Его путь, рассчитанный и продуманный еще в Новом Орлеане, пролегал в северо-западном направлении, через оставшуюся часть штата Миссисипи. Затем ему нужно будет пересечь западную конечность Алабамы и через Теннесси и Кентукки ехать прямо на север. От Луисвилла он свернет на запад, к Индианаполису, и пересечет Индиану. Затем въедет в Иллинойс близ Хэммонда, откуда рукой подать до Чикаго.
В общей сложности Огилви оставалось покрыть еще семьсот миль. Слишком большой отрезок пути для одного перегона, однако Огилви подсчитал, что к рассвету можно добраться до Индианаполиса, где, как ему казалось, он будет в безопасности. А оттуда до Чикаго всего двести миль.
Уже совсем стемнело, когда он задом вывел «ягуар» из укрытия и осторожно повел машину к шоссе. Выехав на автостраду США-45, он удовлетворенно хмыкнул и повернул на север.
Первую остановку Огилви сделал в Колумбусе, штат Миссисипи, где в свое время были похоронены павшие в битве под Шилоу, – остановился он, чтобы заправиться бензином. Он предусмотрительно выбрал для этого небольшую заправочную станцию на окраине города, рядом с которой под единственным фонарем стояли две старомодные бензоколонки. Подъехав к автозаправке, Огилви постарался поставить машину так, чтобы передняя часть ее не попадала в круг света.
Хозяин колонки попытался было завязать разговор, начав с обычного в таких случаях: «Далеко ли едете?», «Хорошая сегодня ночка», но ответа не получил.
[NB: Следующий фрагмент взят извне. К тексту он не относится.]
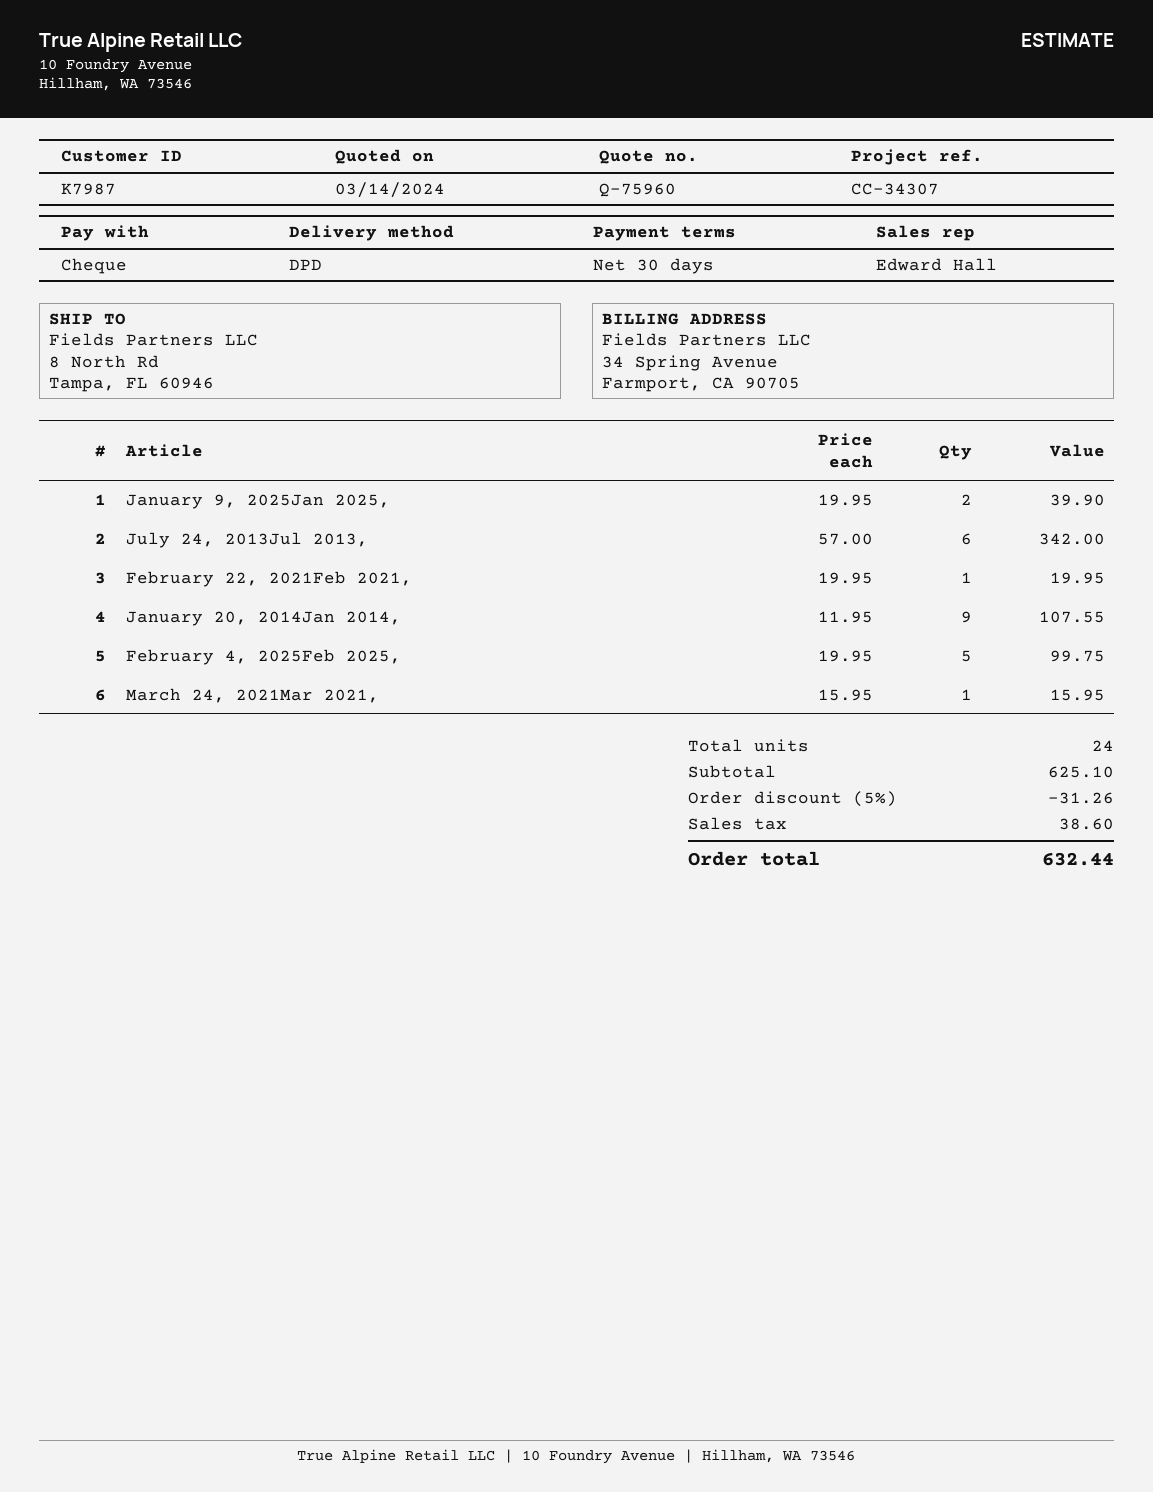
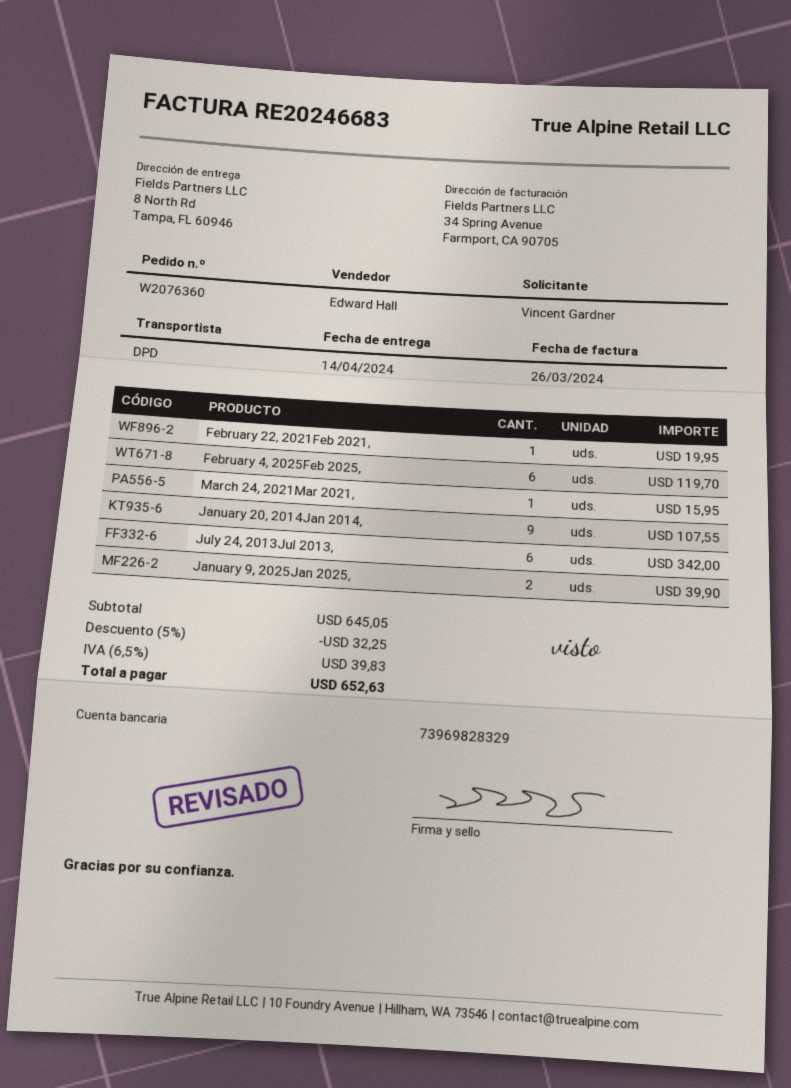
February 4, 2025Feb 2025,: 5 for 99.75 -> 6 for 119.70
subtotal: 625.10 -> 645.05
discount: 5% = 31.26 -> 5% = 32.25
tax: 38.60 -> 39.83
total: 632.44 -> 652.63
Расплатившись за бензин и полдюжины плиток шоколада, Огилви тронулся в путь.
Через девять миль он пересек границу Алабамы.
Мимо проносились маленькие городки: Верной, Саллиджент, Гамильтон, Расселвилл, Флоренс. Последний, как гласила надпись на придорожном щите, славился производством сиденьев для унитазов. Еще через несколько миль Огилви пересек границу штата Теннесси.